Above the Fold
Fed Minutes: Coronavirus to ‘Weigh Heavily’
The Federal Reserve (the Fed) released minutes from its July 28-29 session yesterday afternoon, and dovish was certainly the tone across the board. In addition to concerns around general economic growth, members expressed additional worry about risks to the country’s financial system. Government debt was top of mind for the members as the high levels of debt issuance “could have implications for market functioning.” Capping yields through the Fed’s direct purchase of bonds was met with skepticism as the consensus seems to believe yield caps and targeting would only provide modest benefits. Committee members believe that their long-term low-rate outlook held enough credence with investors to moderate rates in general.
So while the minutes confirmed investors’ beliefs that the central bank will be more than accommodative, the effects of an increasingly long, pandemic-fueled economic lull could pose risks that the Fed may have trouble controlling.
- The Upside-Down at Home Depot – At a time when many Americans have seen their income reduced, Home Depot reported a 16% (quarterly) leap in big-ticket items over $1,000. The home improvement giant also reported a 25% jump in U.S. comparable sales.

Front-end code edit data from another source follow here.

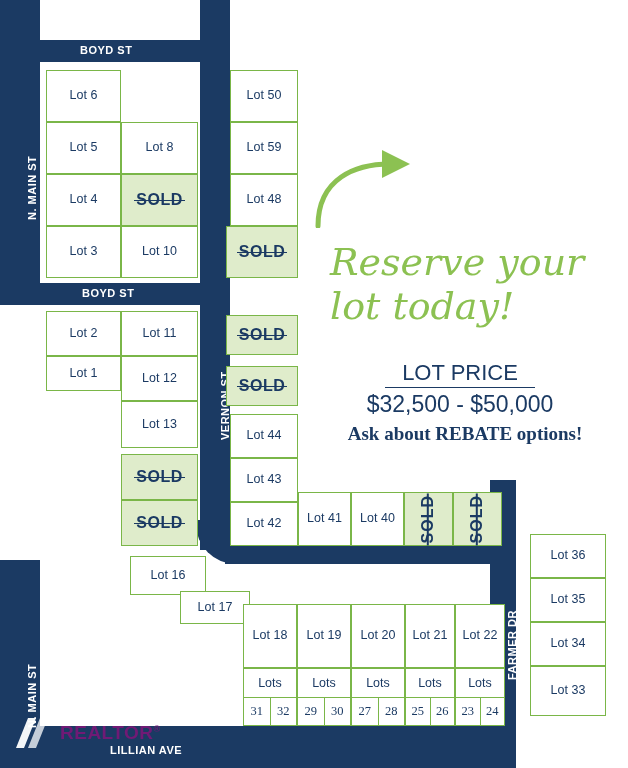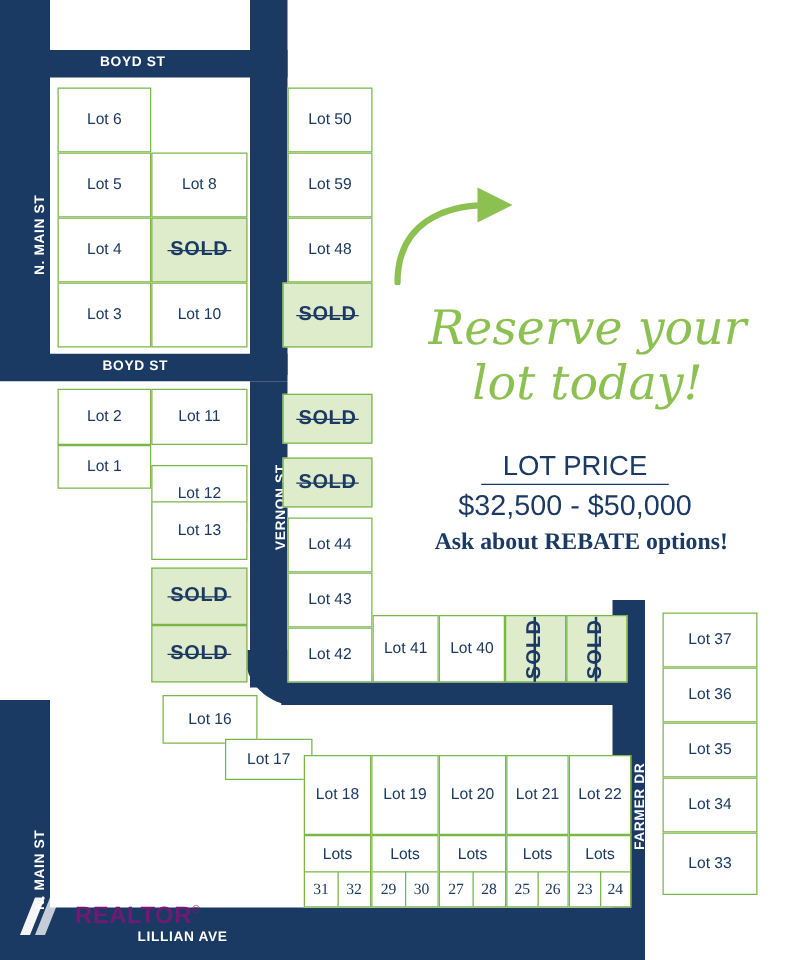--- a/index.html
+++ b/index.html
@@ -73,7 +73,7 @@
   
   .promo-script{
     position:absolute;color:#8cc152;font-family:"DejaVu Serif", serif;
-    font-size:38px;font-style:italic;line-height:1.05;text-align:center;
+    font-size:38px;font-style:italic;line-height:1.05;text-align:left;
     white-space:nowrap;
   }
   .promo-price-label{

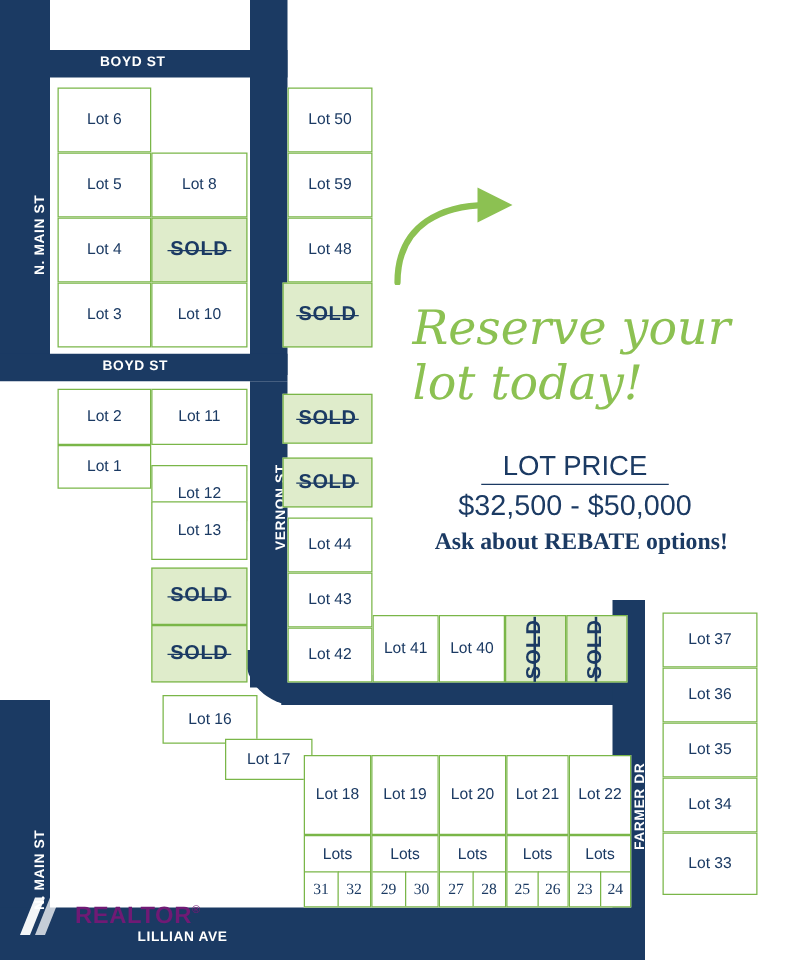--- a/index.html
+++ b/index.html
@@ -146,7 +146,7 @@
   <div class="lot" style="left:46px;top:311px;width:75px;height:45px;">Lot 2</div>
   <div class="lot" style="left:121px;top:311px;width:77px;height:45px;">Lot 11</div>
   <div class="lot" style="left:46px;top:356px;width:75px;height:35px;">Lot 1</div>
-  <div class="lot" style="left:121px;top:356px;width:77px;height:45px;margin-top:16px;">Lot 12</div>
+  <div class="lot" style="left:121px;top:356px;width:77px;height:45px;">Lot 12</div>
   <div class="lot" style="left:121px;top:401px;width:77px;height:47px;">Lot 13</div>
   <div class="lot sold" style="left:121px;top:454px;width:77px;height:46px;">
     <span class="sold-text">SOLD</span>

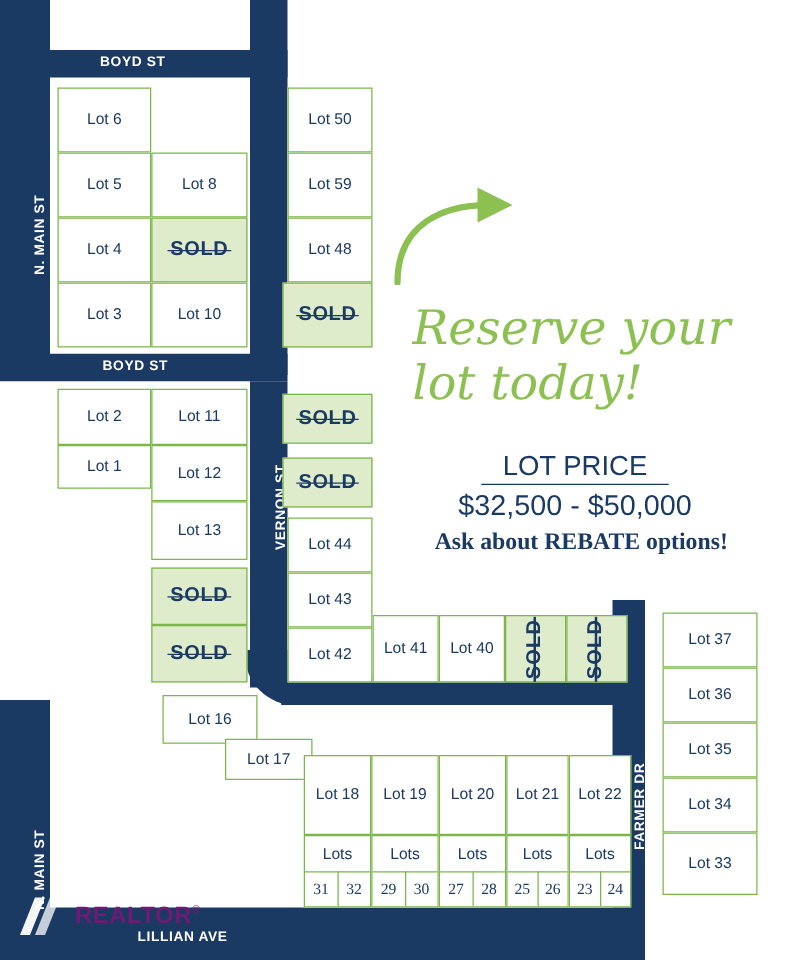--- a/index.html
+++ b/index.html
@@ -218,7 +218,6 @@
     </div>
   </div>
 
-  <div class="lot" style="left:530px;top:490px;width:76px;height:44px;">Lot 37</div>
   <div class="lot" style="left:530px;top:534px;width:76px;height:44px;">Lot 36</div>
   <div class="lot" style="left:530px;top:578px;width:76px;height:44px;">Lot 35</div>
   <div class="lot" style="left:530px;top:622px;width:76px;height:44px;">Lot 34</div>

Executives attribute the sales increases to consumers spending more time at home and to continued confidence in the housing market.
- Oracle Enters the TikTok Fray (Sort of) – With its app usage climbing and a fall deadline for acquisition looming, Oracle is the latest company to be in reported talks to purchase the U.S. operations of TikTok from owner ByteDance Ltd. The legacy business software giant joins Twitter and Microsoft as potential suitors, but those close to the matter say acquisition discussions are likely in the preliminary stage.
- Riot Damage Leaves Lasting Strain for Business Owners – Months after riots and looting tarnished the dense shopping areas of American cities like Chicago, a large amount of owners still have yet to receive insurance payments. The unexpected, widespread damage triggered a massive amount of complex and even multiple claims that are taking much longer than normal to process. The delay is creating a cash-crunch for already stressed operators who may have been shut down or limited by coronavirus regulations. Worse still is the fact that many experts see a big jump in insurance premiums when these businesses go to renew. Some are simply swallowing the repair costs, fearing they could lose their good standing with insurers or coverage altogether.
Did You Know?
During a 2017 study, researchers swabbed dozens of $1 bills from a bank in New York and found a myriad (hundreds) of species of microorganisms. Scientists further explained that despite the presence of those microbes, currency isn’t really good at transmitting disease — at least through normal skin contact (they don’t advise putting money directly in your mouth).
That said, fears of coronavirus have triggered an increase in our need to sanitize … and some are taking it to extremes. In South Korea, one germophobic consumer shoved a large amount of bills into a commercial washer. The cleaning severely mutilated the currency to the extent where thousands of dollars of value was lost. Another consumer packed their microwave with bills only to see them catch fire, forfeiting about $5,000 in face value.
The World Health Organization hasn’t issued an official warning regarding currency-related COVID-19 transmission, but they do suggest using alternative payment methods and washing your hands after handling money, especially if it’s been in your possession less than two to three days.